● DATASET RECORDS:
=== Section Start ===
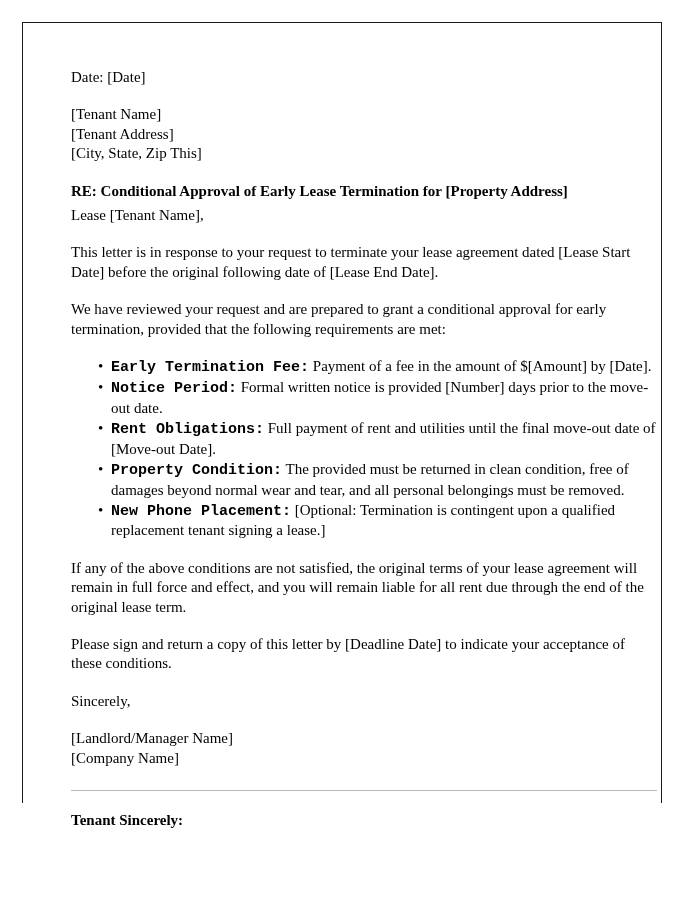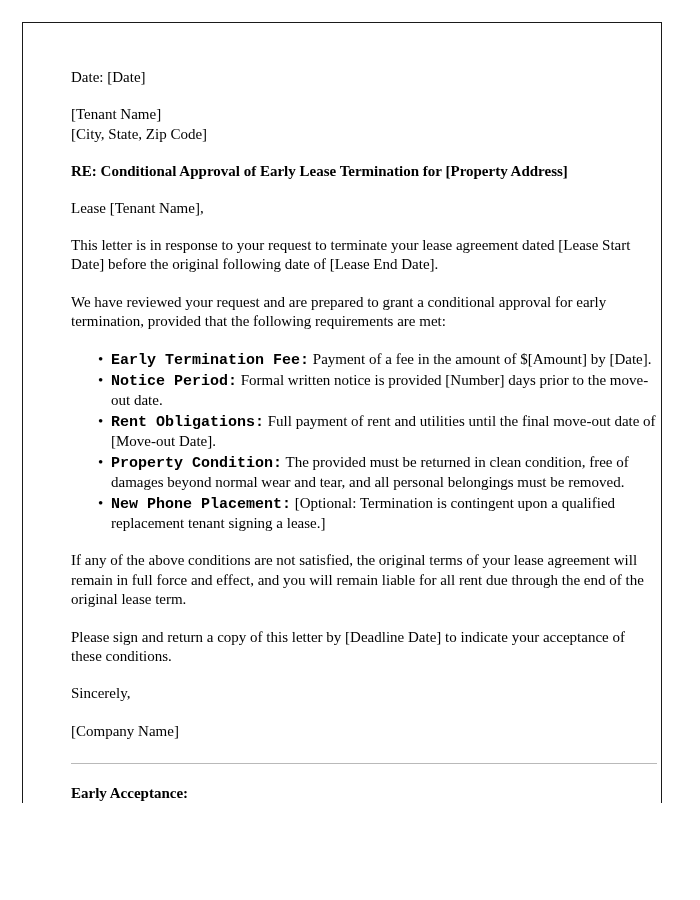"[Tenant Address]" span.addr-line { html: none -> <span>[Tenant Address]</span> }
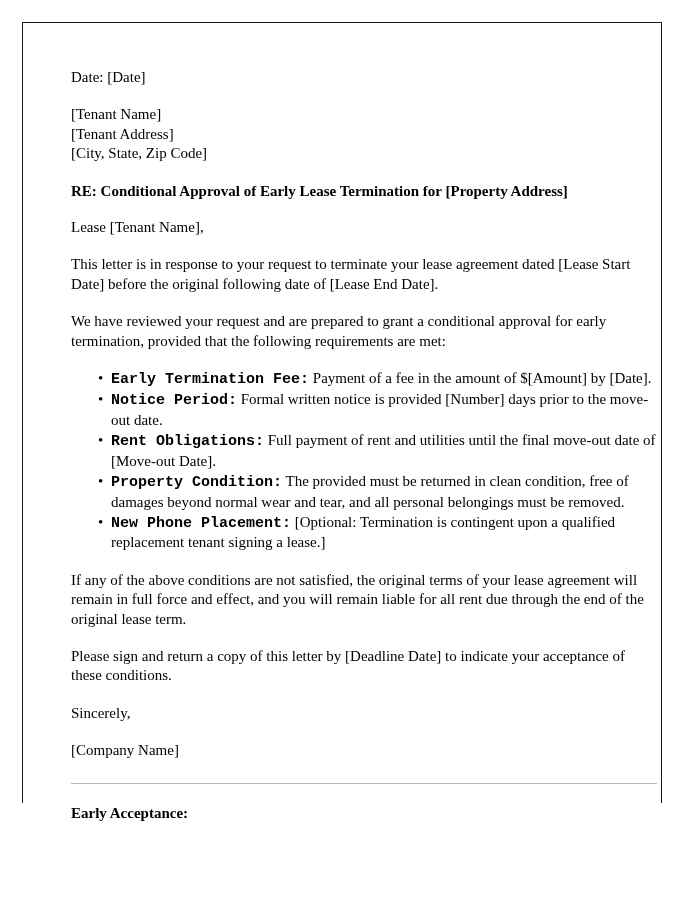"[City, State, Zip Code]" span.addr-line { text: Code -> This }
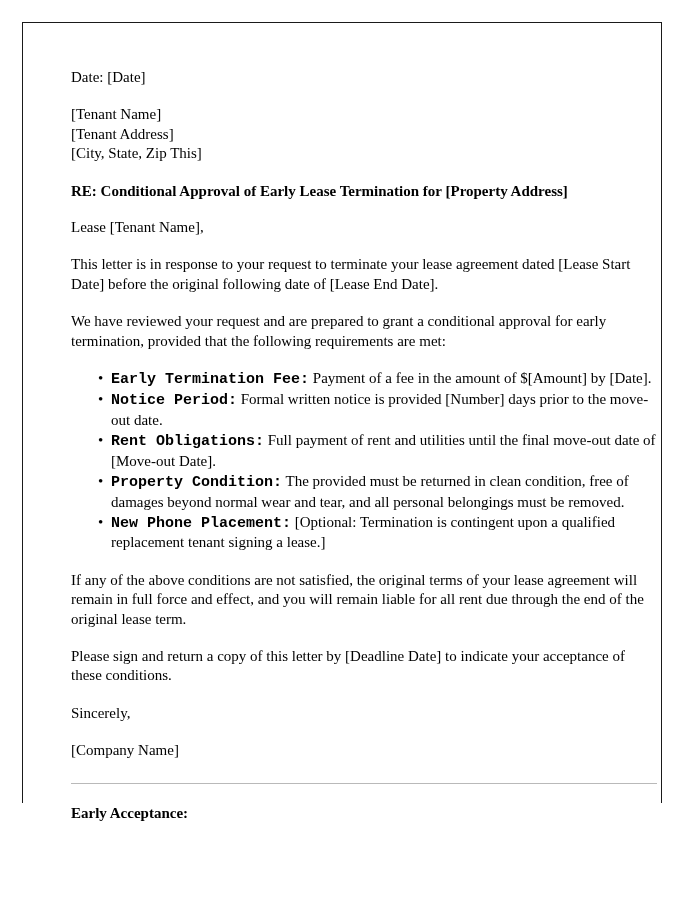"RE: Conditional Approval of Early" .re-line { margin: 0 0 17px 0 -> 0 0 5px 0 }
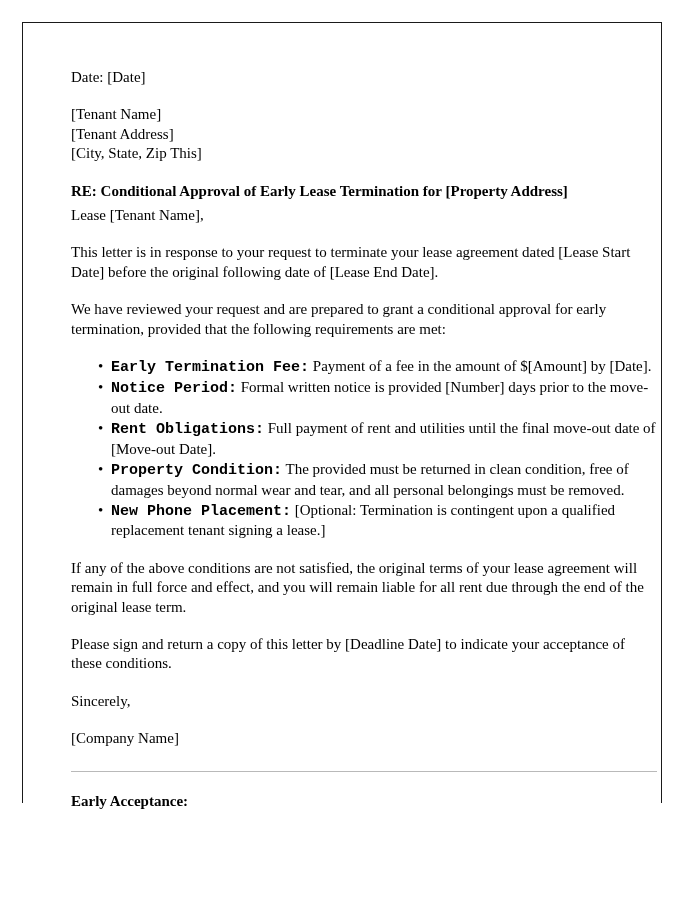"[Landlord/Manager Name]" span.addr-line { html: none -> <span>[Landlord/Manager Name]</span> }
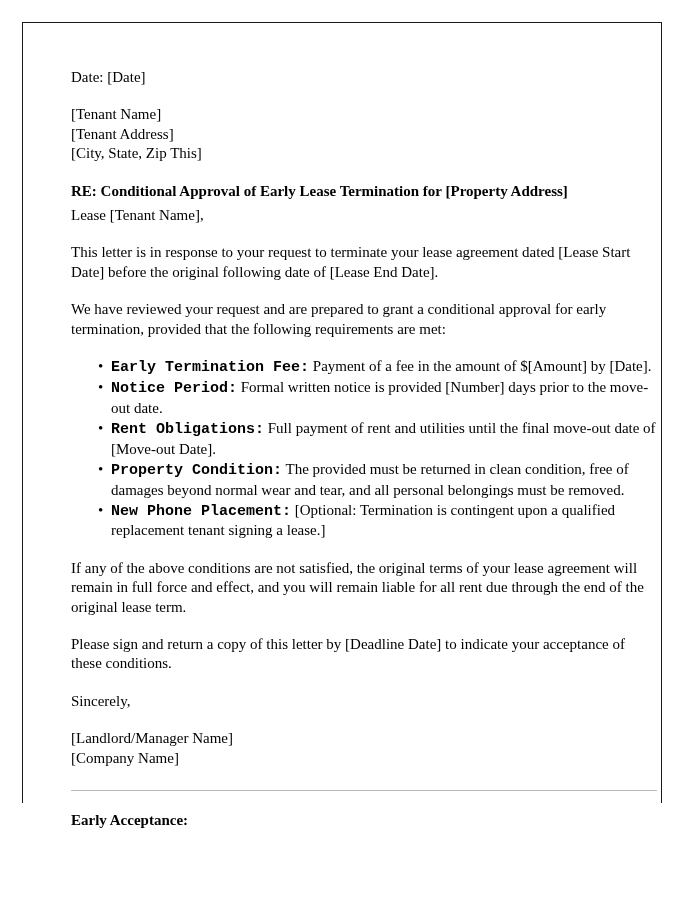"Early Acceptance:" p.accept-head { text: Early Acceptance -> Tenant Sincerely }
=== Section End ===
● HOW TO COMPLETE THIS TASK: Give the data again word for word, without images.

● EXERCISE RESULT:
"[Tenant Address]" span.addr-line { html: none -> <span>[Tenant Address]</span> }
"[City, State, Zip Code]" span.addr-line { text: Code -> This }
"RE: Conditional Approval of Early" .re-line { margin: 0 0 17px 0 -> 0 0 5px 0 }
"[Landlord/Manager Name]" span.addr-line { html: none -> <span>[Landlord/Manager Name]</span> }
"Early Acceptance:" p.accept-head { text: Early Acceptance -> Tenant Sincerely }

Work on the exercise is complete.